Every line in the records below with the string "justify" is to be copied out.

DATASET EXCERPTS:
━━━━━━━━━━

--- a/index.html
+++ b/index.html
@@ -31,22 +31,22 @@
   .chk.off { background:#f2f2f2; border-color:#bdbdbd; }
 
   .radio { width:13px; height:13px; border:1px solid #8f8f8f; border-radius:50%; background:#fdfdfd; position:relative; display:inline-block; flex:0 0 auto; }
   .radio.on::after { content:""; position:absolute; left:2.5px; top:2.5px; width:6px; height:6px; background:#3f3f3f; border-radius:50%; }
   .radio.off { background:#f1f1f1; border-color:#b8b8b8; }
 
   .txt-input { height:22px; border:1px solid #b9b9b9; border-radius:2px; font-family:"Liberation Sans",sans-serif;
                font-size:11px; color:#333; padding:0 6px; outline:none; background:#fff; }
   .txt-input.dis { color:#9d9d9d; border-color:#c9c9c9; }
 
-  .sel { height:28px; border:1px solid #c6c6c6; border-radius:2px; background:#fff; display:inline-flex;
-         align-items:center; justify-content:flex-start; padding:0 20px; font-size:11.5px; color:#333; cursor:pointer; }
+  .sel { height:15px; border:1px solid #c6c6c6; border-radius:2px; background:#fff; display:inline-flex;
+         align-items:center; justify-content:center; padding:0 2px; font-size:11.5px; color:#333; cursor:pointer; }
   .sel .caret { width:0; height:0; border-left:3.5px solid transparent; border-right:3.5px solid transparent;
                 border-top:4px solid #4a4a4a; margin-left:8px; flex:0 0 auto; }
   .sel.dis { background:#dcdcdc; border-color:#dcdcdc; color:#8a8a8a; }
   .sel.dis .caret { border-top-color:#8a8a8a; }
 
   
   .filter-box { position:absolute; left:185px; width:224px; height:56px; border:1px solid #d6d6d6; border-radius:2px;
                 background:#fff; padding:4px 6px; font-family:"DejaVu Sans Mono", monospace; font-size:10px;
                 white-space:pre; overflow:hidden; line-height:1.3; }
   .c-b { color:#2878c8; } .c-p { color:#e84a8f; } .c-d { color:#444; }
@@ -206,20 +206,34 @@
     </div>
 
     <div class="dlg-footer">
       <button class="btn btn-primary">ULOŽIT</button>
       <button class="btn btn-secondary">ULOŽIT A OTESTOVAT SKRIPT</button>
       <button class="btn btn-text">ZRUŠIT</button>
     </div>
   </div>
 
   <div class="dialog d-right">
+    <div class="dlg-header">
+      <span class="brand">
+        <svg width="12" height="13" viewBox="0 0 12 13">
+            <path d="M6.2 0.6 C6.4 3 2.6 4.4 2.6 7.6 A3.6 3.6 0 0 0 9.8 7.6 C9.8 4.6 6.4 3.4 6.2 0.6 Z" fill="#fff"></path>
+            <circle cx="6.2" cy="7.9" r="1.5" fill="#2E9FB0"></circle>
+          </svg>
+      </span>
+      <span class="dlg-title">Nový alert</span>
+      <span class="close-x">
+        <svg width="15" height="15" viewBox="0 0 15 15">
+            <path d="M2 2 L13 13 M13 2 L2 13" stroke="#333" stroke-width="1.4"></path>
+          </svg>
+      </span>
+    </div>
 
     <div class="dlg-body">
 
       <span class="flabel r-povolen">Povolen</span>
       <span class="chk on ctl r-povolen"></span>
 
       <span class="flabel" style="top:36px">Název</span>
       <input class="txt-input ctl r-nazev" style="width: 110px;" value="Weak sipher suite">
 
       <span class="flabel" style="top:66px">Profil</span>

━━━━━━━━━━

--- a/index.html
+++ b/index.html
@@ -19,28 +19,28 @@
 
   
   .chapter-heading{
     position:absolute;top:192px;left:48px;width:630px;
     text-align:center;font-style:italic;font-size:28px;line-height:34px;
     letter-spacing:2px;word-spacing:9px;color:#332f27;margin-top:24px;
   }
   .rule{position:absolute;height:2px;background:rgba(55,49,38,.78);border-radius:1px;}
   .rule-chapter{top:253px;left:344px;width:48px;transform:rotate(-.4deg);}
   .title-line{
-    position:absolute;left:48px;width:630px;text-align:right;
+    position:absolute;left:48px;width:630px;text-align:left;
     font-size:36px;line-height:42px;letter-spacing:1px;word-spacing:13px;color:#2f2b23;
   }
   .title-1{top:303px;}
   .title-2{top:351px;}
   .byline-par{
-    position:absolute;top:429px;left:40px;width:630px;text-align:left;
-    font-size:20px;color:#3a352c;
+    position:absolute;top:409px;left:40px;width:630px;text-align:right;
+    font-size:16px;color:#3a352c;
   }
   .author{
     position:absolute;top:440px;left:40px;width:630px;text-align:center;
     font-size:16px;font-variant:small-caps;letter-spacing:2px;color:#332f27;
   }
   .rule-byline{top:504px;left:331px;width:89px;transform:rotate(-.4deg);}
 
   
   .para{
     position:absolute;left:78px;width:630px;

━━━━━━━━━━

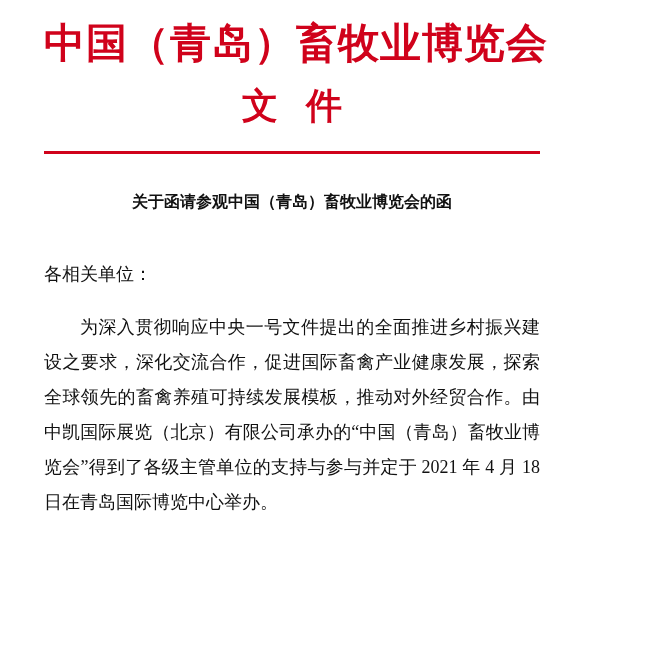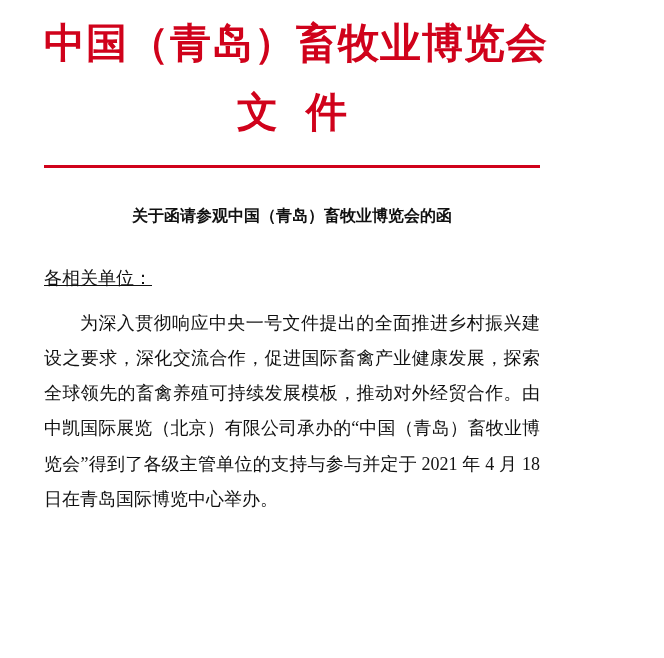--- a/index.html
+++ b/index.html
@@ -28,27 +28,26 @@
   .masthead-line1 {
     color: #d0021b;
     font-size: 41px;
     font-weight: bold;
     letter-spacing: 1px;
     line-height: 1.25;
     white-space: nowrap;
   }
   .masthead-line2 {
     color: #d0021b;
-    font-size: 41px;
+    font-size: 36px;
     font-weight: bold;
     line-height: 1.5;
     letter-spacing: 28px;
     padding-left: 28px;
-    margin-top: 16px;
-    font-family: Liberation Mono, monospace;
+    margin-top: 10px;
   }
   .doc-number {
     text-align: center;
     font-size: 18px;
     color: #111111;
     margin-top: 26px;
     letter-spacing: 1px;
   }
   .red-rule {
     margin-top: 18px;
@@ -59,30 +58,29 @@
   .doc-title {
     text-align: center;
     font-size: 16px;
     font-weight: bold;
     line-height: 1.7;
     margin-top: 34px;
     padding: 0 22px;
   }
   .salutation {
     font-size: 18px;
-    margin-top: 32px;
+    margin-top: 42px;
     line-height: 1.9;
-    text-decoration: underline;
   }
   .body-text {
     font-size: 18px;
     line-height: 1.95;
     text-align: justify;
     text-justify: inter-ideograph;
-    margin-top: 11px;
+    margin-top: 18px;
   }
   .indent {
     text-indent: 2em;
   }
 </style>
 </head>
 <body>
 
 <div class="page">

━━━━━━━━━━

FINAL ANSWER:
-         align-items:center; justify-content:flex-start; padding:0 20px; font-size:11.5px; color:#333; cursor:pointer; }
+         align-items:center; justify-content:center; padding:0 2px; font-size:11.5px; color:#333; cursor:pointer; }
     text-align: justify;
     text-justify: inter-ideograph;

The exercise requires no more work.